Clicking the rainbow federation "show context" link to open the page on the user's home instance of lemmy.zip gives this Cloudflare page claiming to verify that I'm human (actually just harassing me for using a VPN as everyone should at all times):

Only after passing which do I get the post on lemmy.zip, where the image opens without further trouble:

Now, in order to vote or comment on the post, I'd have to go back to the original, broken page on my own instance.
To be clear, this is nothing against the post I'm using as an example or the user who posted it, but against that user's home instance's use of Cloudflare.
@Demigodrick@lemmy.zip, @v4ld1z@lemmy.zip, @Sami@lemmy.zip, @gazby@lemmy.zip,
Could you please reconfigure your CDN to allow federation to work properly?
OP is likely using a VPN on which the ASN is part of our challenge rules following waves of scraping attacks from those ASNs.
Not only are those scrapes stealing our user's data and ignoring the do not scrape instructions, they are so overwhelming as to have taken the site offline previously.
It's not a misconfiguration, rather a deliberate challenge to prevent scrape activity reoccurring.
Federation works fine between hexbear and .zip and likely does for most users. This behaviour is happening because hexbear uses the image proxy (which is good) and so isn't serving you the images directly, which is why the user is hitting up against .zips' challenges.
We monitor the solve rate on the challenges to make sure we're not catching too many real people in the challenges and effectively preventing the scrapes - as of right now, in the last 24 hours alone we've prevented almost 400,000 scrape connections with only 21 solves (i.e. real people). I fully appreciate its annoying, but we're not running on a meta/twitter/Google budget over here! We have to take steps to protect the site as a whole.

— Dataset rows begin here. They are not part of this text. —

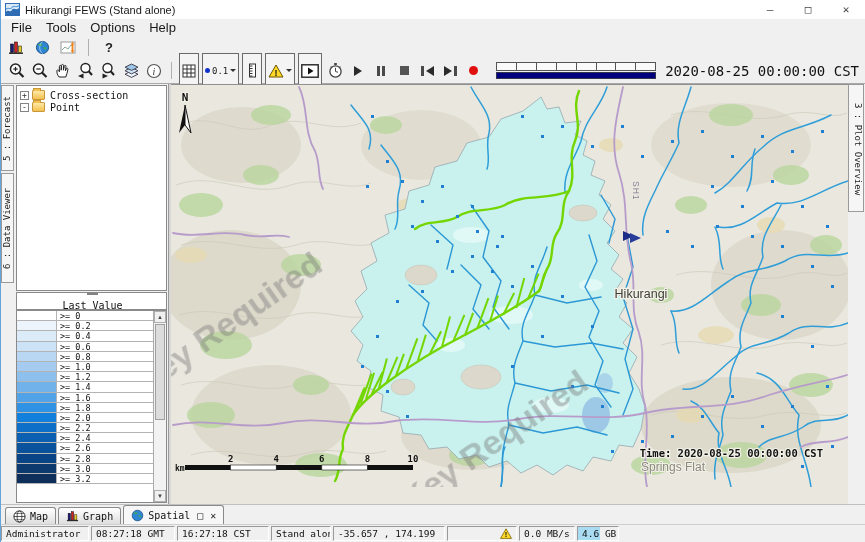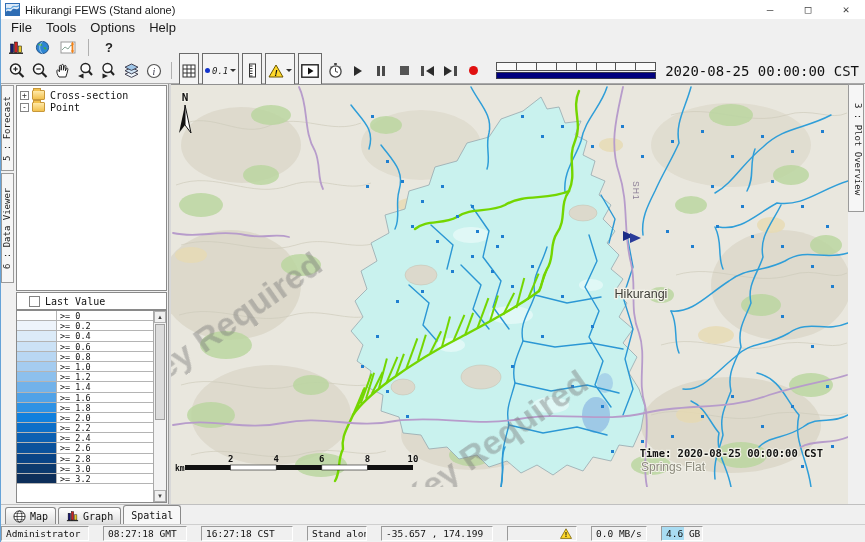"0.1" .boxbtn { font-style: italic -> none }
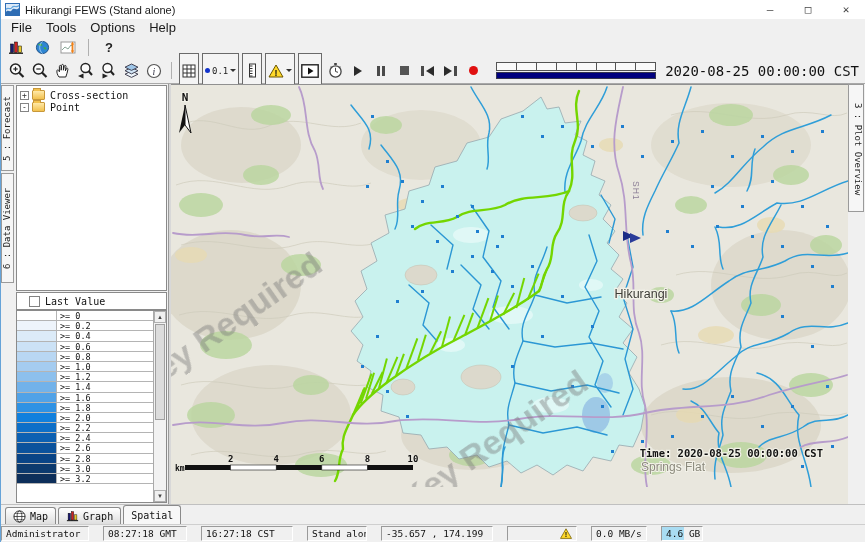"Last Value" .lvrow { flex-direction: none -> column; padding-left: 12px -> 2px }
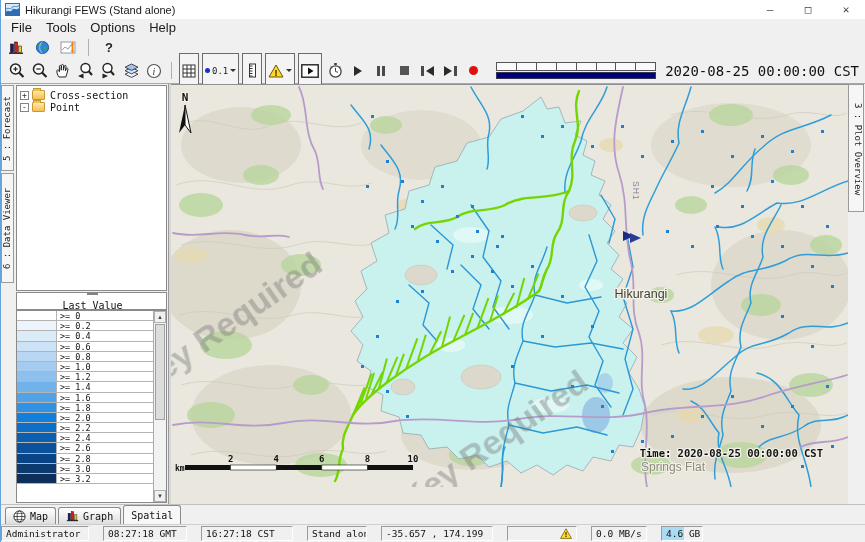"Spatial" .btab.active { flex-direction: column -> none }
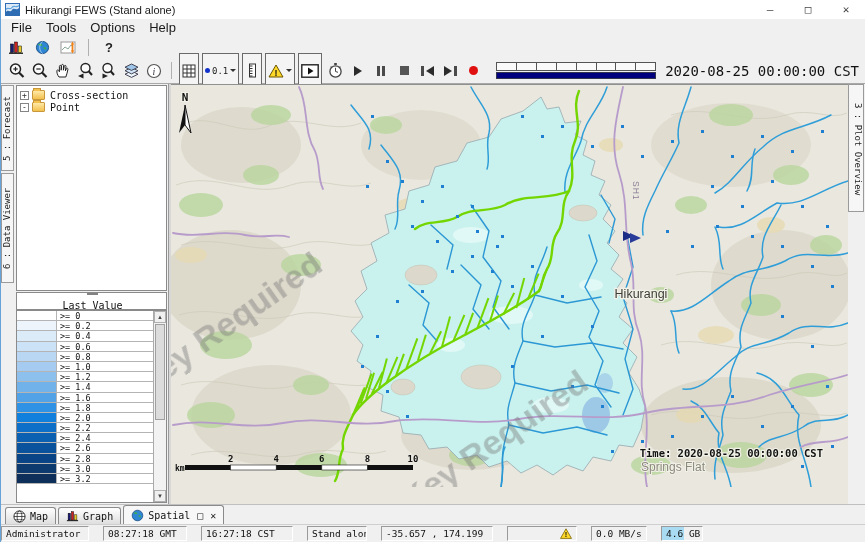"Administrator" .statusbar { gap: 14px -> 2px }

If we weren't doing this with cloudflare, we'd be doing the exact same thing with anubis or outright blocking those ASNs entirely.
@buckykat@hexbear.net FYI.
I see. Well, thanks for the clarification!
My bad then, I overlooked the detail about the VPN in the OP.
That actually doesn't seem to be the case
One of the images from the OP that they were challenged on is: https://hexbear.net/api/v3/image_proxy?url=https%3A%2F%2Flemmy.zip%2Fpictrs%2Fimage%2F9925d030-56d3-464b-95bf-8f59dd591496.webp
ETA: If Hexbear wasn't using the proxy, then the user would be served the image from hexbear itself and therefore our cloudflare challenge would never kick in, because the user would never visit lemmy.zip and it would all be handled server side, which isn't happening in this case.
So you don't have a way to differentiate between image requests coming from a federated instance's proxying and a scraper?
If I add lemmy.zip to my local domain blacklist I get the broken image.
Yes, thats because Hexbear is proxying the image from lemmy.zip, not serving it via hexbear.
We do the same at lemmy.zip, it's good practice, but you are then interacting directly with lemmy.zip to get our images, hence why it breaks if you block lemmy.zip
That's the opposite of proxying. Proxy would mean hexbear servers fetches the images on behalf of their user therefore "proxying" the request. This is direct or hot linking.
So in what way do you mean "proxying" when my browser directly connects to lemmy.zip to fetch an image from lemmy.zip when I expand the image on the hexbear post https://hexbear.net/post/6158265
I stated in my OP that I'm using a VPN, as everyone always should.
You're getting too many NordVPN ads - try SponsorBlock.
I use sponsorblock. Everyone should always be using VPNs partly because everyone should always be pirating, but also because it's one more layer of making browsing habits difficult to monetize. The only ads that are still getting through all my layers of adblocking are podcast ads, and they're getting through in languages I don't even speak because they think I'm on the other side of the world.